On the 22nd of October last year, the Abbott government announced a National Commission of Audit to ‘to review and report on the performance, functions and roles of the Commonwealth government’. Headed by the chairman of the Business Council of Australia, Tony Shepherd, the Commission has a remit (PDF) to examine the scope, efficiency and effectiveness of government spending. A key task for the Commission is to recommend ‘savings sufficient to deliver a surplus of 1 per cent of GDP prior to 2023-24’.
With Defence accounting for 6.5% of government outlays, it will have to attract the attention of the Commission. There’s certainly a precedent; the Howard government’s 1996 Commission of Audit recommended a 10% efficiency improvement target for government agencies and specifically said that Defence should be included. It wasn’t. Instead, the government imposed an ‘administrative savings program’ amounting to only 1.3% of the budget. This time around, the situation is made more interesting by the Government’s promise to boost defence spending to 2% of GDP within 10 years.
ASPI’s submission to the Commission regarding Defence can be found here. Key messages include:
- The cost of maintaining a modern defence force increases by between 2% and 3% above the rate of consumer inflation. Consequently, the scale and/or sophistication of the ADF will decline in the absence of long-term growth in defence funding.
- Boosting Australia’s defence spending to 2% of GDP within a decade will demand steady real increases of about 5% each year. Based on Defence’s struggle to absorb 3% real growth in the 2000s, such a high rate of growth may prove infeasible.
- Settling a target of 2% of GDP for defence spending makes the cardinal error of privileging inputs (money) over outputs (capability). It’s almost certain that a reasoned analysis would yield either a higher or lower figure—there’s nothing magic about 2%. Moreover, with funding fixed at a significantly higher level than the recent past, the risk is that the White Paper will degenerate into a taxpayer-funded shopping expedition for the military.
- In the past, the unreliability of defence funding has led to substantial waste and contributed to periodic Defence budget crises. The government needs to make a realistic long-term commitment to defence funding and stick to it as far as possible.
- To guard against the emergence of yet another underfunded plan for the ADF, the government should commission an independent audit of the affordability of the 2015 White Paper to run concurrent with its development.
- Over the 2000s, the combination of high operational tempo and steady funding growth led to an expansion of management and command overheads in Defence. To redress this unnecessary expansion, the government should:
- Return the top-structure of Defence to something like it was in the late 1990s and continue the process down through the hierarchy.
- Cut 20% of funding and personnel from all headquarters and policy functions across the organisation
- Recent reforms instil confidence that Defence’s internal business processes can be made to work efficiently. Further refinement of Defence’s shared services model should be pursued in tandem with outsourcing where it’s cost-effective. Deeper levels of private support to ADF operations should be explored.
- There’s nothing intrinsically meritorious about high numbers of military personnel, nor are civilian personnel inherently wicked or wasteful. The Defence workforce should be built around having people with the right skills and experience to do the job at hand at least cost.
- Although there’s scope for further improvements to the conception and execution of major defence acquisition programs, the surest way to retire risk and deliver capability quickly is to buy proven equipment off-the-shelf.
- Performance based contracting for materiel sustainment has the potential to boost efficiency. And, while doing so with legacy platforms is difficult, the support arrangements for new platforms should be established in tandem with their acquisition.
- The benefits sought in establishing DMO as a prescribed agency haven’t been achieved. Nonetheless, privatising DMO would be a mistake. Instead, it should be administratively reabsorbed into Defence.
- With massive naval shipbuilding programs now taking form, critical decisions that will determine the long-term efficiency of the sector are looming. Given how deeply Defence is entangled in the issues, an independent external review of the naval construction sector is essential if the taxpayer’s interests are to be protected.
- The business case for further estate rationalisation should be examined, even though near-term costs will likely outweigh long-term savings in the current fiscal environment.

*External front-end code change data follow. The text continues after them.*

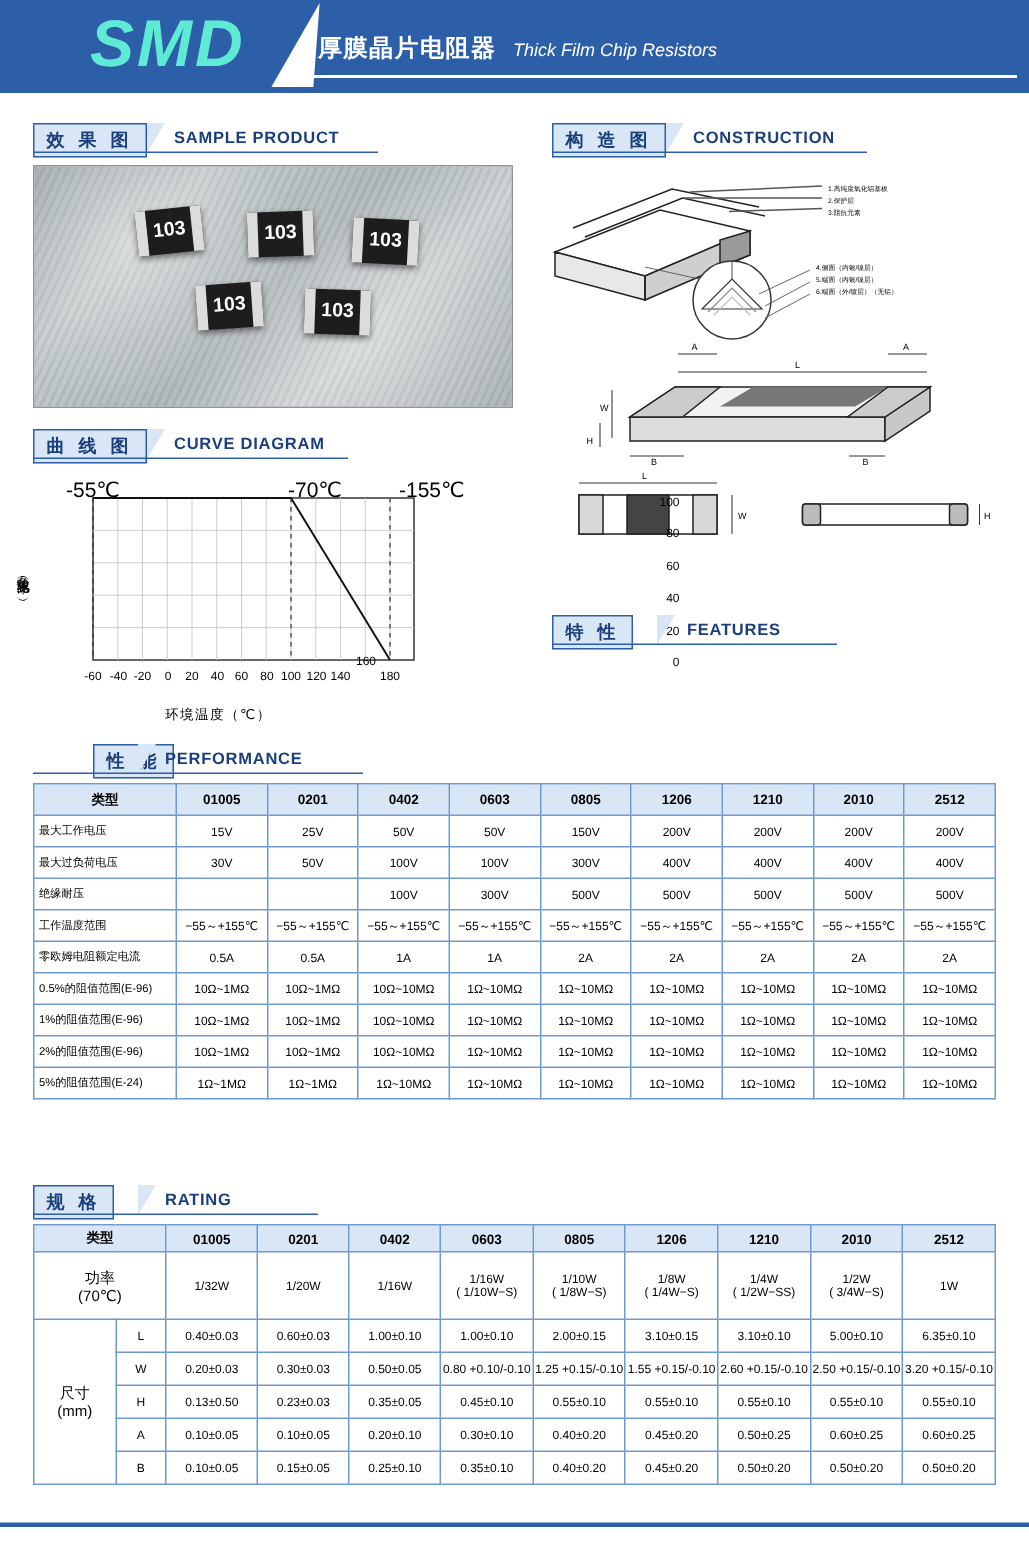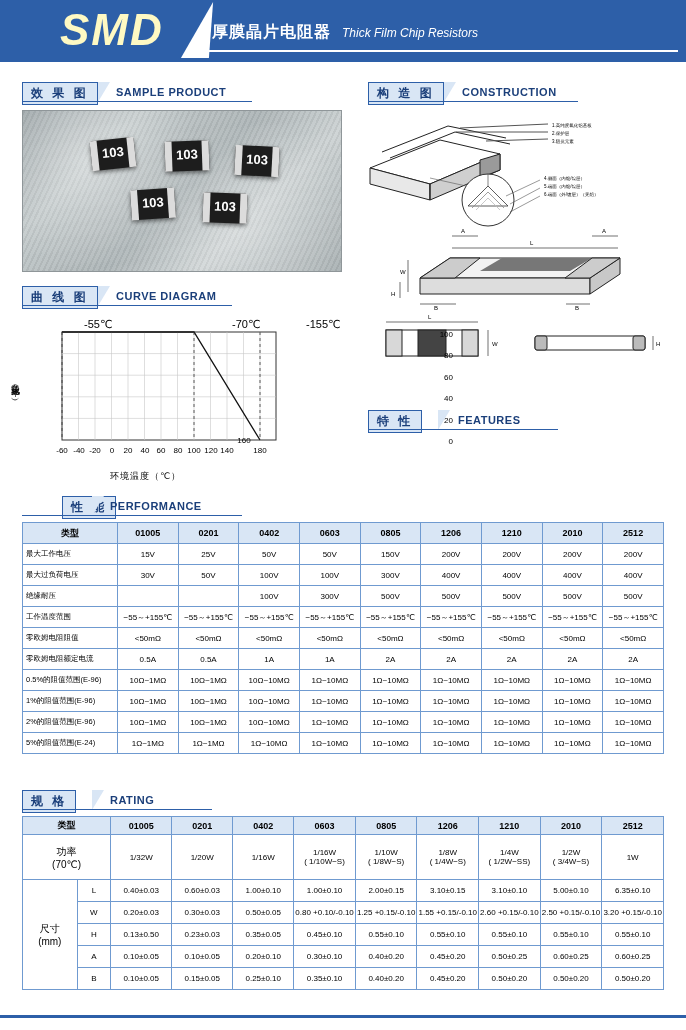--- a/index.html
+++ b/index.html
@@ -16,7 +16,7 @@
   .header{position:absolute;left:0;top:0;width:686px;height:62px;background:#2d5fa8;}
   .header .logo{
     position:absolute;left:60px;top:6px;
-    font-size:44px;font-weight:bold;color:#fef9c3;font-style:italic;
+    font-size:44px;font-weight:bold;color:#5eead4;font-style:italic;
     letter-spacing:2px;line-height:48px;
   }
   .header .slash{

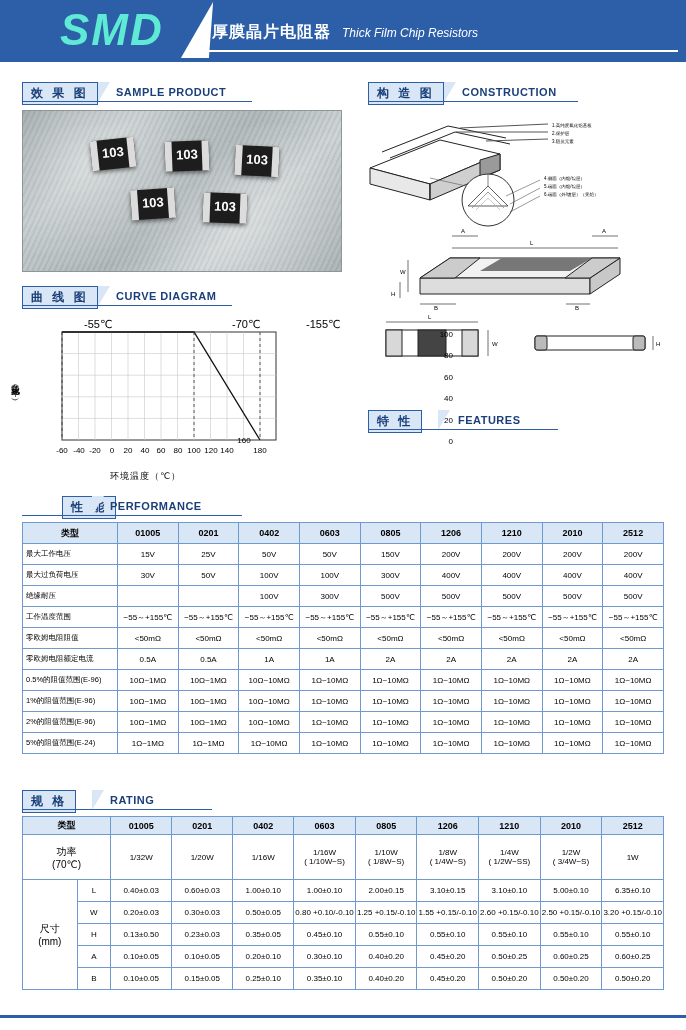--- a/index.html
+++ b/index.html
@@ -81,7 +81,7 @@
   .ytick{position:absolute;right:233px;font-size:8px;text-align:right;width:22px;}
   .xtick{position:absolute;font-size:8px;text-align:center;width:20px;}
   .xlab{position:absolute;left:110px;top:470px;font-size:9px;letter-spacing:1px;}
-  .ctemp{position:absolute;font-size:11px;margin-left:40px;}
+  .ctemp{position:absolute;font-size:14px;}
 
   
   .constr{position:absolute;left:360px;top:108px;width:310px;height:250px;}

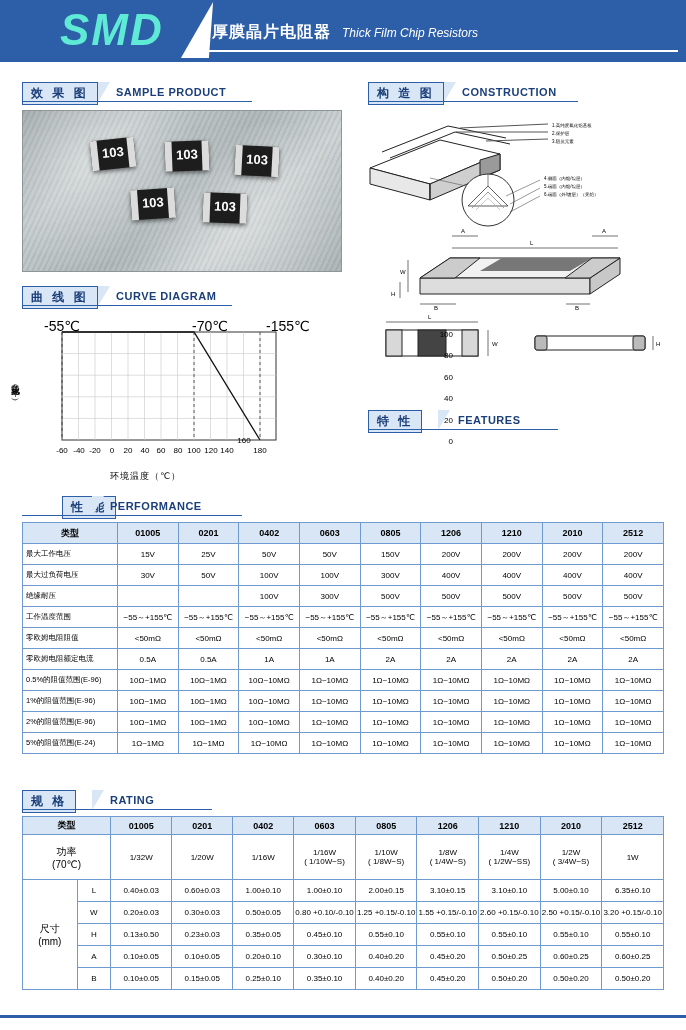--- a/index.html
+++ b/index.html
@@ -388,18 +388,6 @@
         <td>−55～+155℃</td>
       </tr>
       <tr>
-        <td class="rowhead">零欧姆电阻阻值</td>
-        <td>&lt;50mΩ</td>
-        <td>&lt;50mΩ</td>
-        <td>&lt;50mΩ</td>
-        <td>&lt;50mΩ</td>
-        <td>&lt;50mΩ</td>
-        <td>&lt;50mΩ</td>
-        <td>&lt;50mΩ</td>
-        <td>&lt;50mΩ</td>
-        <td>&lt;50mΩ</td>
-      </tr>
-      <tr>
         <td class="rowhead">零欧姆电阻额定电流</td>
         <td>0.5A</td>
         <td>0.5A</td>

- There can be no greater inefficiency in Defence than having the wrong force structure. The 2015 White Paper should ensure that plans for the ADF represent a coherent and effective strategy for protecting Australia’s interests in the 21st century.
There are of course many more things that could and perhaps should have been said. But the Commission’s scope embraces the full gamut of government expenditure—our goal was to alert them to the most important facts about defence spending and the best opportunities for further efficiency. Sometime in the next few weeks we’ll be able to see what the Commission thinks when they release their interim report in time to shape the forthcoming federal budget.
Mark Thomson is senior analyst for defence economics at ASPI.